▶ Exercise instructions:
Return the data word for word. Pictures are to be omitted.

▶ Given records:
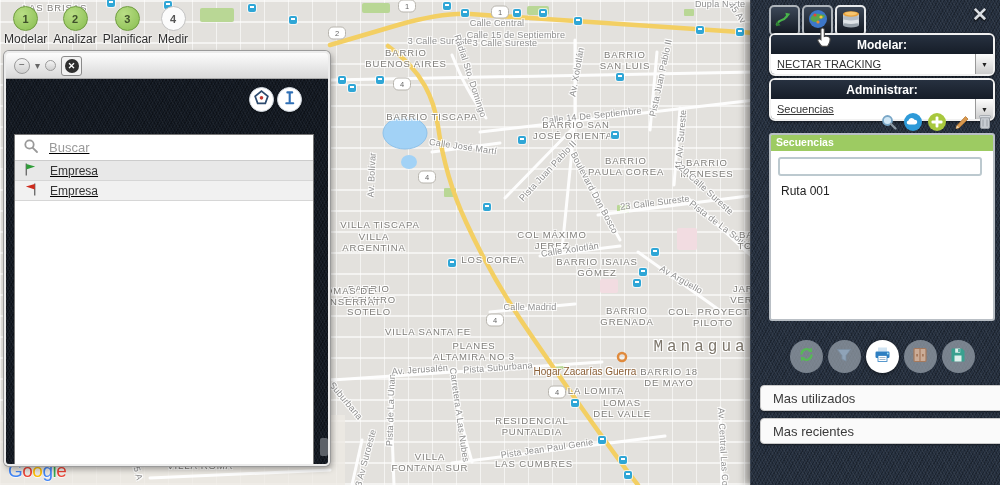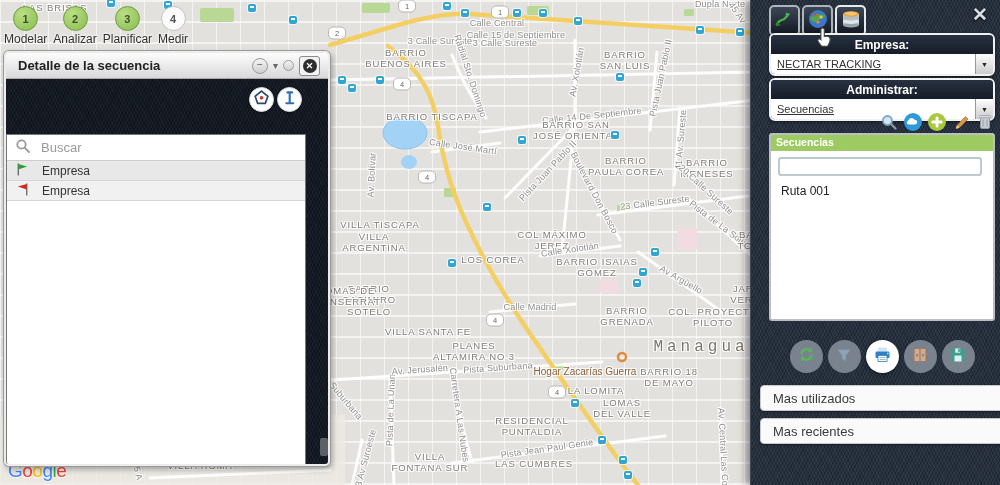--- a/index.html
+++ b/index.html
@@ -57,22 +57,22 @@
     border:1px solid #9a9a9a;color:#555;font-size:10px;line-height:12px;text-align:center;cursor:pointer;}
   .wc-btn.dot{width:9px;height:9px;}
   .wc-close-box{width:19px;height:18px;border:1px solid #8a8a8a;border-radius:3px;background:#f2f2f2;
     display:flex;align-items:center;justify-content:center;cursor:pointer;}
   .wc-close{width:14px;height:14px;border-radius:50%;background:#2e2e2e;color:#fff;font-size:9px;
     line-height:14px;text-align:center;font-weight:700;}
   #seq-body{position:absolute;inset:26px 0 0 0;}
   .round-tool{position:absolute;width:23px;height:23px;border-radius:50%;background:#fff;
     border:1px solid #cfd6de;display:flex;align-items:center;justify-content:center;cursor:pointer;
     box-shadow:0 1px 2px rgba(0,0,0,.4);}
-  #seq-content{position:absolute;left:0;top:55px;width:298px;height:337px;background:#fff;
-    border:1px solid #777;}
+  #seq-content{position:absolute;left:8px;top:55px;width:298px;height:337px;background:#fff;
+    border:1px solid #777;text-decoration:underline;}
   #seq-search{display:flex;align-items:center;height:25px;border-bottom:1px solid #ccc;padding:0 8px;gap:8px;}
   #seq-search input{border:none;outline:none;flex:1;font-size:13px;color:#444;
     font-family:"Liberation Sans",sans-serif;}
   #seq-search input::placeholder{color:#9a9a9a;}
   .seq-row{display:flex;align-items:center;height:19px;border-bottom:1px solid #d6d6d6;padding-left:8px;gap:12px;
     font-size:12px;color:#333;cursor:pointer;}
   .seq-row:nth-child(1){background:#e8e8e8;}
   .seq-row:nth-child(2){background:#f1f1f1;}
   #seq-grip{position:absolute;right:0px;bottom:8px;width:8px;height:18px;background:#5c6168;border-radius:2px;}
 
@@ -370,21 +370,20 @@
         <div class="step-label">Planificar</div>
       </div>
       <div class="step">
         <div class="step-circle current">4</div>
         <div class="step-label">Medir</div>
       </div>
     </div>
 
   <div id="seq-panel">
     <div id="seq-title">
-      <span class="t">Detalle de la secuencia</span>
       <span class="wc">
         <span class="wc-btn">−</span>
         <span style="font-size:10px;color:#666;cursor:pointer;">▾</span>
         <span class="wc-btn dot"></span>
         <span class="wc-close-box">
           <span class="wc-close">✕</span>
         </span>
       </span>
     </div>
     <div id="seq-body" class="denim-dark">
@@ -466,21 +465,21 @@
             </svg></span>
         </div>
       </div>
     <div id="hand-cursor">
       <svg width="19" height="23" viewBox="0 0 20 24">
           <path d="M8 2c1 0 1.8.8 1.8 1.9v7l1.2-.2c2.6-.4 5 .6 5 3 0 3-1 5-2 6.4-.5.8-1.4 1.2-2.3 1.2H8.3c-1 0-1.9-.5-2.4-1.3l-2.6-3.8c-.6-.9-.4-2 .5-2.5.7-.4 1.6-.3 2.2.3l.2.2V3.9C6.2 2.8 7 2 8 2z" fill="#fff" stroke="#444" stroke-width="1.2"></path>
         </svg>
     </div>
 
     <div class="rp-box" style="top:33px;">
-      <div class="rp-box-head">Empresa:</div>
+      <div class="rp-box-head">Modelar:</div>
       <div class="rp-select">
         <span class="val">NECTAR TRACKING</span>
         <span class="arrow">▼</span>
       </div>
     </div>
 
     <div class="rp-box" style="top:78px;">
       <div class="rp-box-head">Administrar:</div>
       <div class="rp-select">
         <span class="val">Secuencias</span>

▶ Task result:
--- a/index.html
+++ b/index.html
@@ -57,22 +57,22 @@
     border:1px solid #9a9a9a;color:#555;font-size:10px;line-height:12px;text-align:center;cursor:pointer;}
   .wc-btn.dot{width:9px;height:9px;}
   .wc-close-box{width:19px;height:18px;border:1px solid #8a8a8a;border-radius:3px;background:#f2f2f2;
     display:flex;align-items:center;justify-content:center;cursor:pointer;}
   .wc-close{width:14px;height:14px;border-radius:50%;background:#2e2e2e;color:#fff;font-size:9px;
     line-height:14px;text-align:center;font-weight:700;}
   #seq-body{position:absolute;inset:26px 0 0 0;}
   .round-tool{position:absolute;width:23px;height:23px;border-radius:50%;background:#fff;
     border:1px solid #cfd6de;display:flex;align-items:center;justify-content:center;cursor:pointer;
     box-shadow:0 1px 2px rgba(0,0,0,.4);}
-  #seq-content{position:absolute;left:0;top:55px;width:298px;height:337px;background:#fff;
-    border:1px solid #777;}
+  #seq-content{position:absolute;left:8px;top:55px;width:298px;height:337px;background:#fff;
+    border:1px solid #777;text-decoration:underline;}
   #seq-search{display:flex;align-items:center;height:25px;border-bottom:1px solid #ccc;padding:0 8px;gap:8px;}
   #seq-search input{border:none;outline:none;flex:1;font-size:13px;color:#444;
     font-family:"Liberation Sans",sans-serif;}
   #seq-search input::placeholder{color:#9a9a9a;}
   .seq-row{display:flex;align-items:center;height:19px;border-bottom:1px solid #d6d6d6;padding-left:8px;gap:12px;
     font-size:12px;color:#333;cursor:pointer;}
   .seq-row:nth-child(1){background:#e8e8e8;}
   .seq-row:nth-child(2){background:#f1f1f1;}
   #seq-grip{position:absolute;right:0px;bottom:8px;width:8px;height:18px;background:#5c6168;border-radius:2px;}
 
@@ -370,21 +370,20 @@
         <div class="step-label">Planificar</div>
       </div>
       <div class="step">
         <div class="step-circle current">4</div>
         <div class="step-label">Medir</div>
       </div>
     </div>
 
   <div id="seq-panel">
     <div id="seq-title">
-      <span class="t">Detalle de la secuencia</span>
       <span class="wc">
         <span class="wc-btn">−</span>
         <span style="font-size:10px;color:#666;cursor:pointer;">▾</span>
         <span class="wc-btn dot"></span>
         <span class="wc-close-box">
           <span class="wc-close">✕</span>
         </span>
       </span>
     </div>
     <div id="seq-body" class="denim-dark">
@@ -466,21 +465,21 @@
             </svg></span>
         </div>
       </div>
     <div id="hand-cursor">
       <svg width="19" height="23" viewBox="0 0 20 24">
           <path d="M8 2c1 0 1.8.8 1.8 1.9v7l1.2-.2c2.6-.4 5 .6 5 3 0 3-1 5-2 6.4-.5.8-1.4 1.2-2.3 1.2H8.3c-1 0-1.9-.5-2.4-1.3l-2.6-3.8c-.6-.9-.4-2 .5-2.5.7-.4 1.6-.3 2.2.3l.2.2V3.9C6.2 2.8 7 2 8 2z" fill="#fff" stroke="#444" stroke-width="1.2"></path>
         </svg>
     </div>
 
     <div class="rp-box" style="top:33px;">
-      <div class="rp-box-head">Empresa:</div>
+      <div class="rp-box-head">Modelar:</div>
       <div class="rp-select">
         <span class="val">NECTAR TRACKING</span>
         <span class="arrow">▼</span>
       </div>
     </div>
 
     <div class="rp-box" style="top:78px;">
       <div class="rp-box-head">Administrar:</div>
       <div class="rp-select">
         <span class="val">Secuencias</span>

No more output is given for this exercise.